-- Task details --
Copy out, from the data below, each line in which the word "RouterChildChannel" occurs.

-- Supplied entries --
• • • • • • •
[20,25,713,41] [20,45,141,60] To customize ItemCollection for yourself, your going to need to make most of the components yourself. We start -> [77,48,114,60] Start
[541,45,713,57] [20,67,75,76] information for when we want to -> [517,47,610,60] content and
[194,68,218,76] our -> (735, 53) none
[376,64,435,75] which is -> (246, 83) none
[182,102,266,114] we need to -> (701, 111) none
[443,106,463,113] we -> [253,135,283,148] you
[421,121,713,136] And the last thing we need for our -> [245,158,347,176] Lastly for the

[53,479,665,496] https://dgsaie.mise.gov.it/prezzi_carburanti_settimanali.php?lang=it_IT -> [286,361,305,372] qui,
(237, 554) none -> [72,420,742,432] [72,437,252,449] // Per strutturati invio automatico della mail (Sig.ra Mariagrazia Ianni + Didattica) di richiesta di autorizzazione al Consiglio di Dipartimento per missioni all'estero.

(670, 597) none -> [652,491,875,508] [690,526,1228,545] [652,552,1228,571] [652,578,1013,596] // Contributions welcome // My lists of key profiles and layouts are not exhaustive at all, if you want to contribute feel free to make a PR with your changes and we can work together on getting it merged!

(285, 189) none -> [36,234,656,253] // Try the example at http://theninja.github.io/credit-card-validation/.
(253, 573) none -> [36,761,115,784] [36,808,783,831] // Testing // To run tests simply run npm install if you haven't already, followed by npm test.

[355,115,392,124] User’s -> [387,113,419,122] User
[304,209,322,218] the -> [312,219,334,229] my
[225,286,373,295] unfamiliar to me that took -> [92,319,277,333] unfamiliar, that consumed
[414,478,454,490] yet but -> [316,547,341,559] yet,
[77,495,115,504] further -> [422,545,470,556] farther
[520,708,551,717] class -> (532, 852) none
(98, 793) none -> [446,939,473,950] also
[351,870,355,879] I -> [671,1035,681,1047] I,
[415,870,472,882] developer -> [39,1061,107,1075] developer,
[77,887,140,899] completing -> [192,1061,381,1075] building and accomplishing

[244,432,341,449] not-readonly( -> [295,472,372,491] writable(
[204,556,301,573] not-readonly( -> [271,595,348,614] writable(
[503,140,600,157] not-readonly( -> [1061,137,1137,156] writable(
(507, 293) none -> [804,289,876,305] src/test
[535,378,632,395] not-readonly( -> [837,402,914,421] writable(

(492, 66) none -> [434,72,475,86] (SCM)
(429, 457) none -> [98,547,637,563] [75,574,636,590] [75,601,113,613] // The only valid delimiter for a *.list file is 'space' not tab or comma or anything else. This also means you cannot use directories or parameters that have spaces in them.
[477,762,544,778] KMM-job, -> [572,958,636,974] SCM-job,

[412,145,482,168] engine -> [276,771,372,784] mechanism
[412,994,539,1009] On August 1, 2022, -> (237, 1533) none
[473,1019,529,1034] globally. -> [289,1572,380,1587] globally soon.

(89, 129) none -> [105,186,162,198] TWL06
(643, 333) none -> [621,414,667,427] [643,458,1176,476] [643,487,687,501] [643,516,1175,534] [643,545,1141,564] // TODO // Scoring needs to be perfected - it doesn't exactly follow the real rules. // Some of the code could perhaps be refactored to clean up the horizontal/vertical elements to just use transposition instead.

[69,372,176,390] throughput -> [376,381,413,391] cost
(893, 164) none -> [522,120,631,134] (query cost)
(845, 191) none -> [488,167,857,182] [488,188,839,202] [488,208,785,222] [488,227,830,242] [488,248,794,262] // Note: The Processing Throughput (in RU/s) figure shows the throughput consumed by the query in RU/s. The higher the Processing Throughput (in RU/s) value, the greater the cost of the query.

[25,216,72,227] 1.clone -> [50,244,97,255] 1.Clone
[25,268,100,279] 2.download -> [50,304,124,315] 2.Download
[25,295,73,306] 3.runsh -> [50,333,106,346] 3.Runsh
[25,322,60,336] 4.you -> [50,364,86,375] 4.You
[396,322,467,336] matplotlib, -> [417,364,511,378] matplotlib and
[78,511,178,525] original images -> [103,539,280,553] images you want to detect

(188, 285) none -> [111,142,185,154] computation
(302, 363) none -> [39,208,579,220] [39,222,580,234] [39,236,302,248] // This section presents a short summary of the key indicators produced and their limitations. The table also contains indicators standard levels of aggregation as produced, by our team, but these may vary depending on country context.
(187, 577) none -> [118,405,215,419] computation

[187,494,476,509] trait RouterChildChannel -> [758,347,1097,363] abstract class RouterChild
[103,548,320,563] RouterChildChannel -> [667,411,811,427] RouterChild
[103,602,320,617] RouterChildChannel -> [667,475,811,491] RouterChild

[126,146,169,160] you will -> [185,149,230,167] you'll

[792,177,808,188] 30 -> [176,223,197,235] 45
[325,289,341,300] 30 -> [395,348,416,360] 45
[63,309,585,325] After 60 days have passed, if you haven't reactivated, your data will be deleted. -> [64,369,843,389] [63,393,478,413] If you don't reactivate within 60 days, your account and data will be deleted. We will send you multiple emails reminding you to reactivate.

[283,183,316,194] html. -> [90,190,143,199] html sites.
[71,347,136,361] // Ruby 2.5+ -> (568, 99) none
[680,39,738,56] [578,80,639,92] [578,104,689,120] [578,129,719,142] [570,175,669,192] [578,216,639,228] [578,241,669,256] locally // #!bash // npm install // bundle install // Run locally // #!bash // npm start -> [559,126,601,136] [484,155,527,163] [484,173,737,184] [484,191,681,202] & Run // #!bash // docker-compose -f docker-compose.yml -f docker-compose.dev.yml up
• • • • • • •
-- The completed task --
[187,494,476,509] trait RouterChildChannel -> [758,347,1097,363] abstract class RouterChild
[103,548,320,563] RouterChildChannel -> [667,411,811,427] RouterChild
[103,602,320,617] RouterChildChannel -> [667,475,811,491] RouterChild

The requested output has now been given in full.